__Dataset content__:
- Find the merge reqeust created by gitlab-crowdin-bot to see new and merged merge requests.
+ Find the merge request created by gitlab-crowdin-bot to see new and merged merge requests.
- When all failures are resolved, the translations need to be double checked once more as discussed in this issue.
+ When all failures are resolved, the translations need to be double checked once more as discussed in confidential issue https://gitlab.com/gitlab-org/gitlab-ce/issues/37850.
==
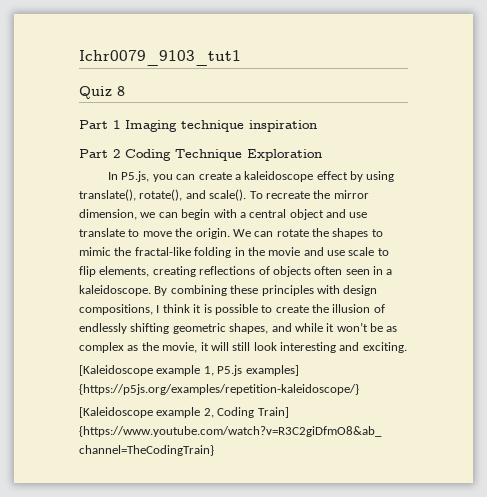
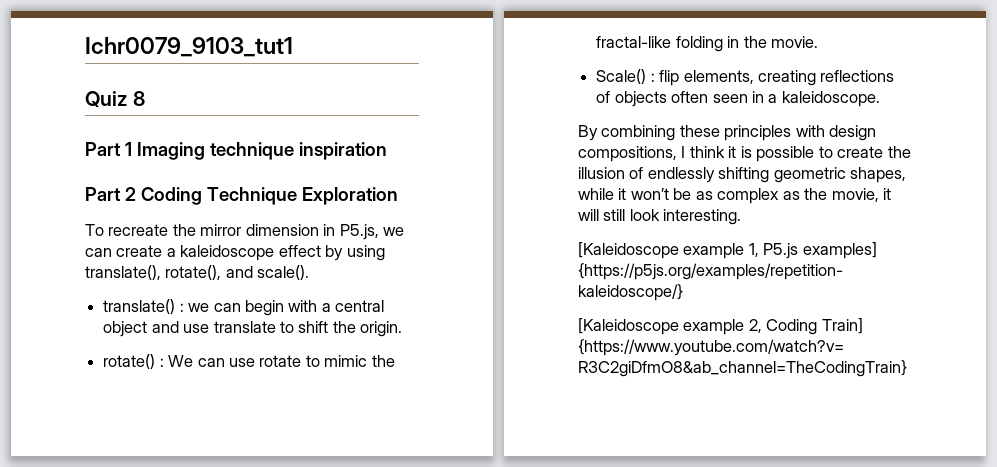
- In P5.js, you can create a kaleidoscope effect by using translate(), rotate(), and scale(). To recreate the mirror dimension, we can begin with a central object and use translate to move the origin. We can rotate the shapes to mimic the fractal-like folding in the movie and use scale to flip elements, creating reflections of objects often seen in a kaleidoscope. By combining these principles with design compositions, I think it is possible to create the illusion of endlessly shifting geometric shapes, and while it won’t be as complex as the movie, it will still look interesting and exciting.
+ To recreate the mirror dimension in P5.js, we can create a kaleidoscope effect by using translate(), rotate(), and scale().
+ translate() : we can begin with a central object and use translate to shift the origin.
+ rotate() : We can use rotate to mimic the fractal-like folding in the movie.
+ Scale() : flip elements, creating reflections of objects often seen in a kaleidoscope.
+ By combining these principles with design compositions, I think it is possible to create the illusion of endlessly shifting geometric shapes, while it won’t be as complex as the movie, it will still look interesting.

__What is being asked__:
Please give the number of lines with "merged" in the entries above, and write no other text.

__Task result__:
2